One of Europe’s largest wetland wild life projects is emerging in Essex thanks to Crossrail.
Wallasea Island, on the River Crouch, near the Thames Estuary, will be transformed from levee- protected farmland into thriving wetland using earth from the tunnels being bored under London. The new wetlands will be twice the size of the City of London and will teem with birds and marine life.
Crossrail plans to deliver 4.5 million tonnes of clean earth from the tunnels to help build the nature reserve at Wallasea. The earth will be used to create higher and lower ground to restore the wetland landscape of mudflats, saltmarsh and lagoons last seen 400 years ago.
The loss of coastal habitat over the past four centuries has been dramatic. Without projects like Wallasea Island, rising sea levels are threatening to see another 1,000 hectares lost in the next decade. Wallasea Island will provide 670 hectares of secure habitat for wildlife to thrive well into the future.

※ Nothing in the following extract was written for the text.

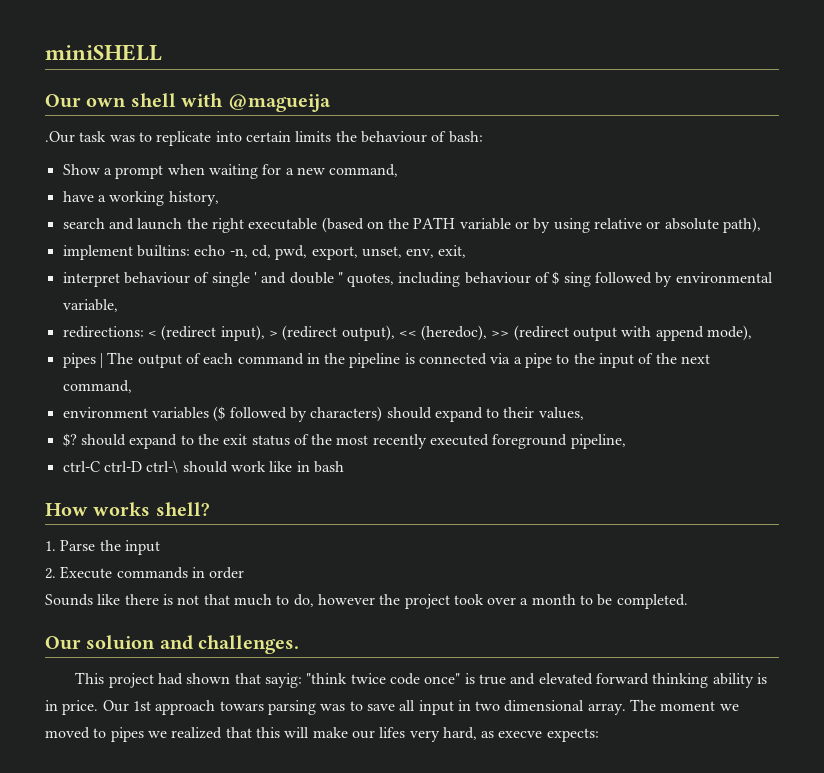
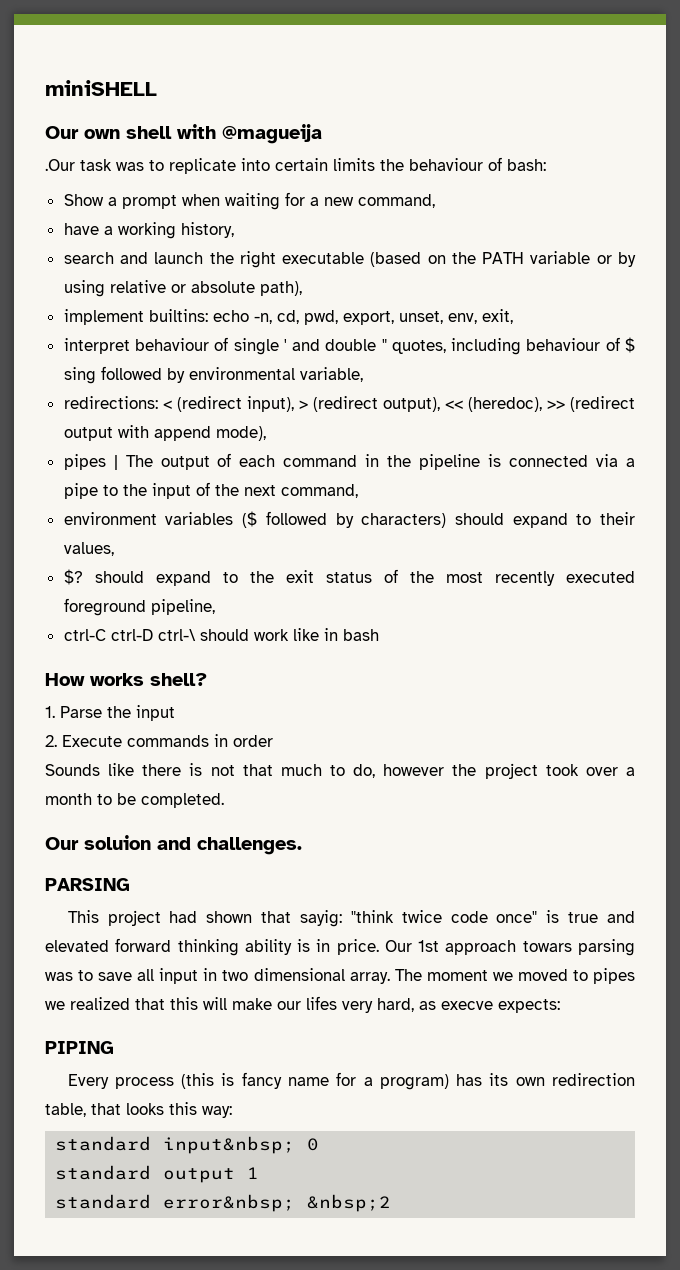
(300, 644) none -> [45,878,130,891] // PARSING
(599, 735) none -> [45,1041,114,1054] [67,1072,635,1090] [45,1102,232,1118] [55,1136,320,1154] [55,1165,260,1183] [55,1194,392,1212] // PIPING // Every process (this is fancy name for a program) has its own redirection table, that looks this way: // standard input&nbsp; 0 // standard output 1 // standard error&nbsp; &nbsp;2

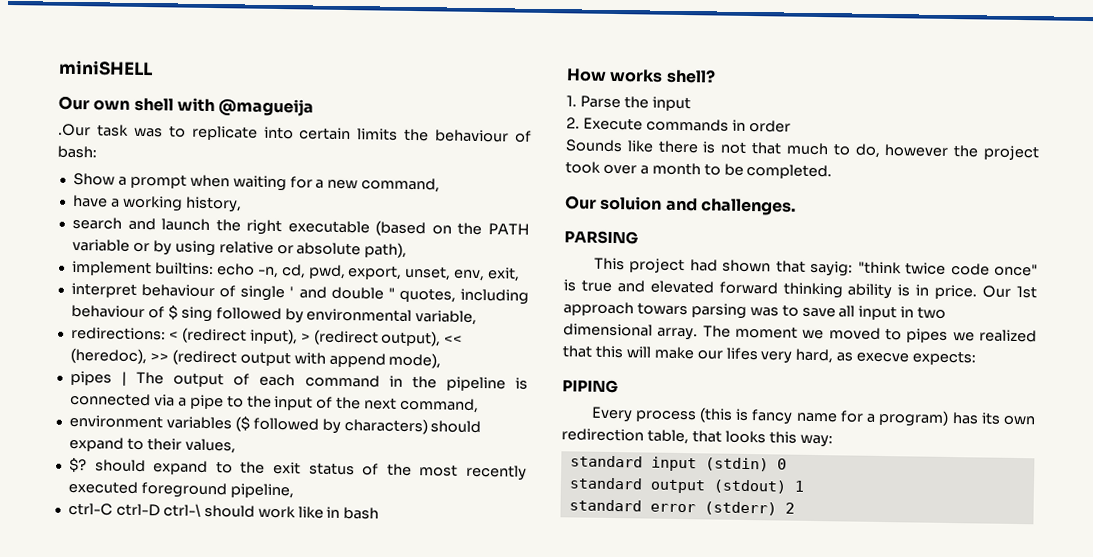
[163,1136,296,1154] input&nbsp; -> [650,456,769,472] input (stdin)
(236, 1175) none -> [712,479,787,494] (stdout)
[163,1194,392,1212] error&nbsp; &nbsp;2 -> [649,501,795,516] error (stderr) 2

The RSPB, a partner in the project, predicts a significant increase in the number of birds once the scheme has been completed. Environment Secretary Owen Paterson helped launch the project. ‘The excellent work that Crossrail and the RSPB are doing to create the Jubilee Marshes at Wallasea shows how major infrastructure schemes can help to generate economic growth as well as helping to improve local wildlife. This could be the gold standard against which all future projects are measured,’ Mr Patterson said.
Crossrail has built a new jetty on Wallasea Island. An estimated 2,000 ship loads of earth will be transported from Crossrail’s western tunnels. The spoil will move via freight train from west London to Northfleet in Kent where it will be loaded on to ships.
Excavated material will also be loaded onto ships directly from the eastern tunneling site at Limmo near Canning Town station in east London, with further material shipped from a storage site on the River Thames at Barking.